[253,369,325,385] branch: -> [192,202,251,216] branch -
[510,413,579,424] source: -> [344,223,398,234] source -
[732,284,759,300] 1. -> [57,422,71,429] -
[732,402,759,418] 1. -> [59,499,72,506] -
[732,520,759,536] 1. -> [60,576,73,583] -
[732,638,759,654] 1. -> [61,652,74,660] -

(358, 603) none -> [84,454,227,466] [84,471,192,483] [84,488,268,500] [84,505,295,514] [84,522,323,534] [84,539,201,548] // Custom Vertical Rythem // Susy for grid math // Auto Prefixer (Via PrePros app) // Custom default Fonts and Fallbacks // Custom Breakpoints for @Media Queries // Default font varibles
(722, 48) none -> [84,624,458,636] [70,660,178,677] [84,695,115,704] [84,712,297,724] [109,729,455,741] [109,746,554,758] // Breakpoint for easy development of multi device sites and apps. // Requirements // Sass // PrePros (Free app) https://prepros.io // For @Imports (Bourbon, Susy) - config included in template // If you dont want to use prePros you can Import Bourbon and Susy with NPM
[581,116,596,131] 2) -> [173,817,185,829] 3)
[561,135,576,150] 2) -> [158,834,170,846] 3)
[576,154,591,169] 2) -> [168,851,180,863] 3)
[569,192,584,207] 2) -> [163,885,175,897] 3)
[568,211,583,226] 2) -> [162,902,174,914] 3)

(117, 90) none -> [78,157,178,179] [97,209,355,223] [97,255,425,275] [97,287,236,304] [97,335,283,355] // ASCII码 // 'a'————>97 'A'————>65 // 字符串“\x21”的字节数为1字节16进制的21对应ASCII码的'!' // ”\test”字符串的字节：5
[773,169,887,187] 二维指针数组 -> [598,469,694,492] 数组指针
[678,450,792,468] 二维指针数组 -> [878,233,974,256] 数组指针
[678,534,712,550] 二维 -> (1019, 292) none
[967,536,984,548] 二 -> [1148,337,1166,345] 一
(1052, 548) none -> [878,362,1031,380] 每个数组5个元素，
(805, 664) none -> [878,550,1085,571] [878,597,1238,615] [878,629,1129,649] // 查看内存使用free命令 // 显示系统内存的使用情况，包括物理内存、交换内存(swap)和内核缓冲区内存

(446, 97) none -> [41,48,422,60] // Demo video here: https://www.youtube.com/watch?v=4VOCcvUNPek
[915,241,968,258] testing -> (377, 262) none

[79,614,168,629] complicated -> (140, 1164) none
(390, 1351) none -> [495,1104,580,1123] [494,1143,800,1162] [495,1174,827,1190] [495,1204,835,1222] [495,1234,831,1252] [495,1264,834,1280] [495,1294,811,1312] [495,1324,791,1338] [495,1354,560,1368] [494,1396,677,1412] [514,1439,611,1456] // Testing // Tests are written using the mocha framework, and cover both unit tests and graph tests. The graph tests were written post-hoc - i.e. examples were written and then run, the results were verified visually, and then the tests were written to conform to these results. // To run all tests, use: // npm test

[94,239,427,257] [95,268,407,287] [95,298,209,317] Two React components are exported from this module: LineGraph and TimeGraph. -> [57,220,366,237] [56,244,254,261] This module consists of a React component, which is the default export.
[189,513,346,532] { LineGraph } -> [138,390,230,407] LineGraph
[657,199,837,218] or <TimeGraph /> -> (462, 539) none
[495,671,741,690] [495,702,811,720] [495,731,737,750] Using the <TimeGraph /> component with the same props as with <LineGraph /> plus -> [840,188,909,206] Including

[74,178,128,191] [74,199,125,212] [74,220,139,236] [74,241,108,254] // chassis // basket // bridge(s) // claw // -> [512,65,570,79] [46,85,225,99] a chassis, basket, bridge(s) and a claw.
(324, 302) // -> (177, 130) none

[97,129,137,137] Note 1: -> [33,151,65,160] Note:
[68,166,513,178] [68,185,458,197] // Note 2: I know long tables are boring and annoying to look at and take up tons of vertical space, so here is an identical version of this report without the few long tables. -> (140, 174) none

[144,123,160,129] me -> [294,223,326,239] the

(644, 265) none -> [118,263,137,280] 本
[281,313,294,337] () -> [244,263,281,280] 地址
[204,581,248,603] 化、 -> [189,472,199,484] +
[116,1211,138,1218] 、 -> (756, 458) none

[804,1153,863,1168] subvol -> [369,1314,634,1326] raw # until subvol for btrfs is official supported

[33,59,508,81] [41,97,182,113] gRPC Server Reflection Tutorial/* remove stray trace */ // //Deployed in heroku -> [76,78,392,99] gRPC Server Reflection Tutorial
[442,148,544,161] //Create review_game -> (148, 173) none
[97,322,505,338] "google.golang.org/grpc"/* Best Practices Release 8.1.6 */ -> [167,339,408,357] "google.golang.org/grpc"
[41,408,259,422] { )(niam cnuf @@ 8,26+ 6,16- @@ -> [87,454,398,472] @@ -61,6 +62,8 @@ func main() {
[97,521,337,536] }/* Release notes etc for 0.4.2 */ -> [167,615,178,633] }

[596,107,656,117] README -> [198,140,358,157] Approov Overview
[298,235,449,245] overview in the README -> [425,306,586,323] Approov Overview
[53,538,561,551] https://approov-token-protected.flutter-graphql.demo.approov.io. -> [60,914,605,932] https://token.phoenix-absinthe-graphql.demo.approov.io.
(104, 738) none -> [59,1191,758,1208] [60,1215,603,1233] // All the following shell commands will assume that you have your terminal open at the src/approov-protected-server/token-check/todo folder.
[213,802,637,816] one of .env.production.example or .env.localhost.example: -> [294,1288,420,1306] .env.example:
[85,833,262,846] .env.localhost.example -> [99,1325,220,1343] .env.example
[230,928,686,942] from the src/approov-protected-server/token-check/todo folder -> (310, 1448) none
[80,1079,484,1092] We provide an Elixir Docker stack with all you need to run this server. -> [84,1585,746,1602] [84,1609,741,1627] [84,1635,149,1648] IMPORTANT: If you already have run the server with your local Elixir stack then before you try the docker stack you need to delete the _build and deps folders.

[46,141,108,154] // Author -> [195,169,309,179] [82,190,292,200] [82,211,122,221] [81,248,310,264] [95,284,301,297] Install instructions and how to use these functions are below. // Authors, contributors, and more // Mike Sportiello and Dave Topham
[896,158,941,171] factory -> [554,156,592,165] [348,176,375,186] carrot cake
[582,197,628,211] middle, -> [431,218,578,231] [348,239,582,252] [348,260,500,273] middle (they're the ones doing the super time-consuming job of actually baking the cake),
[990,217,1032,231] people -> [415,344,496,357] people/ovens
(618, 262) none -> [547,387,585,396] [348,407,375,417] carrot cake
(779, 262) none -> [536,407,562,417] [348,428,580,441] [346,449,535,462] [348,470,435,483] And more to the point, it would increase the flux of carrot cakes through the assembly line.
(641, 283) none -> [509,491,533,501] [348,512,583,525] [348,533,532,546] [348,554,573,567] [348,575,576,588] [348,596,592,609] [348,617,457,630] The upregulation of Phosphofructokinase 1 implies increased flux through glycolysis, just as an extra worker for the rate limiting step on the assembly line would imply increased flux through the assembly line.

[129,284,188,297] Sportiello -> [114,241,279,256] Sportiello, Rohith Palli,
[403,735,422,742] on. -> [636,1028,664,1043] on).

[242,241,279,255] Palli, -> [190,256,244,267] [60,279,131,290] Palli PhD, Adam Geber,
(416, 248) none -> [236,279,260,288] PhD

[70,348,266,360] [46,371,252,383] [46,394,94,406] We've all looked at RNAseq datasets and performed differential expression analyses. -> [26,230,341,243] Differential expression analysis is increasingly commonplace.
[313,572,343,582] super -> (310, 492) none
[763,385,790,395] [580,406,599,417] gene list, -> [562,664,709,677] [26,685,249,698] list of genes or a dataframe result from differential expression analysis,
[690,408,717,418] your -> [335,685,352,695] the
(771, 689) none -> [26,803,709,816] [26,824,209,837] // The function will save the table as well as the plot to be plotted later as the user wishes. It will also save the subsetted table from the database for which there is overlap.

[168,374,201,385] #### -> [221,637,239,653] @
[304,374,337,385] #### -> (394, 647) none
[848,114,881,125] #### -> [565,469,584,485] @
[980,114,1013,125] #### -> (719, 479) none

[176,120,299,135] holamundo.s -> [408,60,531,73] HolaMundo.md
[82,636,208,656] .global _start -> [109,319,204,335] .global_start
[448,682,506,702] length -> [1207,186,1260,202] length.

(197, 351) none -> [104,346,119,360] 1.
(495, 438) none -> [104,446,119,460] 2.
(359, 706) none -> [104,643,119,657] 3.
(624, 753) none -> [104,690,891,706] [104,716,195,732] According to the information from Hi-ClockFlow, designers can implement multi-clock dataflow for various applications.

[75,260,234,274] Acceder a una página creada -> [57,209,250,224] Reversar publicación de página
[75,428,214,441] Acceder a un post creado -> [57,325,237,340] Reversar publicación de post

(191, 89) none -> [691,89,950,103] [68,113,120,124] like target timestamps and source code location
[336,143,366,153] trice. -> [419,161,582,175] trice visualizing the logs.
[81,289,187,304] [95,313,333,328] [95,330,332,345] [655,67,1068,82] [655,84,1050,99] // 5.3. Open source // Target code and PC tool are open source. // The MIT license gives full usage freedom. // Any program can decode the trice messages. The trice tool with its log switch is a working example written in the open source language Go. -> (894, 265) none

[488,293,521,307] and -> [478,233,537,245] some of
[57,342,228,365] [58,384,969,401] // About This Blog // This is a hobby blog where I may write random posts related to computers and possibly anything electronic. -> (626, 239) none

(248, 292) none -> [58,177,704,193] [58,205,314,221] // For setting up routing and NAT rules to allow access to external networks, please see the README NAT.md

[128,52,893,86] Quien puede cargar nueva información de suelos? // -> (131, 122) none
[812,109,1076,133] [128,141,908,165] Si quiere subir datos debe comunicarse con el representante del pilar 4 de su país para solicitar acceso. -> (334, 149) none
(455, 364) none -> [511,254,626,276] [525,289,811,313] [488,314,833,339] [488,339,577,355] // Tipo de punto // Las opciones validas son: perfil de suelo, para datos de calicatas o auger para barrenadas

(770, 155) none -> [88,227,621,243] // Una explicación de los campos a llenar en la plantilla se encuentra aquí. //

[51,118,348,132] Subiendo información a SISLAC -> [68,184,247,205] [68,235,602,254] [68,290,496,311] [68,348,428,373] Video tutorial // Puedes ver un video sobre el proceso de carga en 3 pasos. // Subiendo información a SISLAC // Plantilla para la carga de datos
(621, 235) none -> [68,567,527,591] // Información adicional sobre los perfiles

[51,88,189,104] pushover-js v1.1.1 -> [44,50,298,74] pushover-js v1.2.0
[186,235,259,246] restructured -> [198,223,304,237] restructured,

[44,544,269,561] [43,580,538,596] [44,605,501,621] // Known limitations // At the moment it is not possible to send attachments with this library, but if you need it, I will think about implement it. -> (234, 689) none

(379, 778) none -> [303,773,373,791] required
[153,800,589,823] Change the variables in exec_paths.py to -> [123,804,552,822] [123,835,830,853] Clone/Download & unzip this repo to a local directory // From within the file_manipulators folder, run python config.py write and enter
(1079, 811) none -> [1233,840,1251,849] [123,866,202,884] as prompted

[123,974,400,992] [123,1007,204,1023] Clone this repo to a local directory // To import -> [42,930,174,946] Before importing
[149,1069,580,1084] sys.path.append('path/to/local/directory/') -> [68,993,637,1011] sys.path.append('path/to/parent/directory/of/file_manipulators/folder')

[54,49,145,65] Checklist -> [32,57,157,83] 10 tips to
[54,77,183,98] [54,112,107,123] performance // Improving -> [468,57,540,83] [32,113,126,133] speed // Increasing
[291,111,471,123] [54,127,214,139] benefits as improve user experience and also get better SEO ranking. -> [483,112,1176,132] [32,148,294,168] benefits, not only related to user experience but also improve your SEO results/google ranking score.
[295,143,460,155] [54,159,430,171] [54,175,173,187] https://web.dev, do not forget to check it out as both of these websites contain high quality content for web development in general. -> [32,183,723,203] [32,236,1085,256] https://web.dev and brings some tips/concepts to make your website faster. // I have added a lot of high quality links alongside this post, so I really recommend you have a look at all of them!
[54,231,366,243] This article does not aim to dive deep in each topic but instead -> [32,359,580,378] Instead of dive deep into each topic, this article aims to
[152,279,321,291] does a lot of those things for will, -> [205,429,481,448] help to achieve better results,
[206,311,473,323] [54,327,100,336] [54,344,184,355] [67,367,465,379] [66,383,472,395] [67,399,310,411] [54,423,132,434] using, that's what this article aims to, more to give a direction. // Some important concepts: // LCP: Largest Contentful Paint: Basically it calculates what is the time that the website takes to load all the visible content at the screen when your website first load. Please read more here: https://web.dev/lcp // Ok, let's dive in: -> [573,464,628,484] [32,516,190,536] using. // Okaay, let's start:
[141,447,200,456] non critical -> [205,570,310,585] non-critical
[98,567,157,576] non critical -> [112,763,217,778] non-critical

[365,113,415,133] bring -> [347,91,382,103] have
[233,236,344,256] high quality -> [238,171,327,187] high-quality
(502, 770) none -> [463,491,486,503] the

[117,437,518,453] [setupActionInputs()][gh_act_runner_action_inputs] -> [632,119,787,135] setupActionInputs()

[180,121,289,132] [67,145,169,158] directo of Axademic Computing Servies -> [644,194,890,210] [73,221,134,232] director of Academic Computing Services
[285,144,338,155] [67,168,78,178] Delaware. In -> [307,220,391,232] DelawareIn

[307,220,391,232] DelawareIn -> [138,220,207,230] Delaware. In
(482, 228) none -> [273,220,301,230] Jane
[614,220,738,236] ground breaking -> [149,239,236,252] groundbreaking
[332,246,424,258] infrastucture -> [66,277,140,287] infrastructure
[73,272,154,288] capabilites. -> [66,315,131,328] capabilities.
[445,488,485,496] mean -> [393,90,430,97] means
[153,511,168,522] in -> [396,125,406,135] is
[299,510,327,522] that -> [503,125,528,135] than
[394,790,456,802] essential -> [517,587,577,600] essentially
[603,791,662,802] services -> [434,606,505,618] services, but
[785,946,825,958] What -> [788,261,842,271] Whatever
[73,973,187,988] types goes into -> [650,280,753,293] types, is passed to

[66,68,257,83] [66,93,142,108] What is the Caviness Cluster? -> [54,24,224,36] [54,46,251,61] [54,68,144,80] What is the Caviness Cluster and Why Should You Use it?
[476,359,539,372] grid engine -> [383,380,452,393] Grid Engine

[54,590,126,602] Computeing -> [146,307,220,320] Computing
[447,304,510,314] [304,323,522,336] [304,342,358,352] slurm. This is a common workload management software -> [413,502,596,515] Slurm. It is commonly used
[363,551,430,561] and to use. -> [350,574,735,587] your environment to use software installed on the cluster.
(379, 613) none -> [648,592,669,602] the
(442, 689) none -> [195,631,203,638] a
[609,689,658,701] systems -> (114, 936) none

### [Your task]
Taking the listing above as the source, transcribe only the lines starting at the line with "[123,974,400,992] [123,1007,204,1023] Clone" and going through the line with "[54,77,183,98] [54,112,107,123] performance", unaltered and with both ends included.

### [Response to this task]
[123,974,400,992] [123,1007,204,1023] Clone this repo to a local directory // To import -> [42,930,174,946] Before importing
[149,1069,580,1084] sys.path.append('path/to/local/directory/') -> [68,993,637,1011] sys.path.append('path/to/parent/directory/of/file_manipulators/folder')

[54,49,145,65] Checklist -> [32,57,157,83] 10 tips to
[54,77,183,98] [54,112,107,123] performance // Improving -> [468,57,540,83] [32,113,126,133] speed // Increasing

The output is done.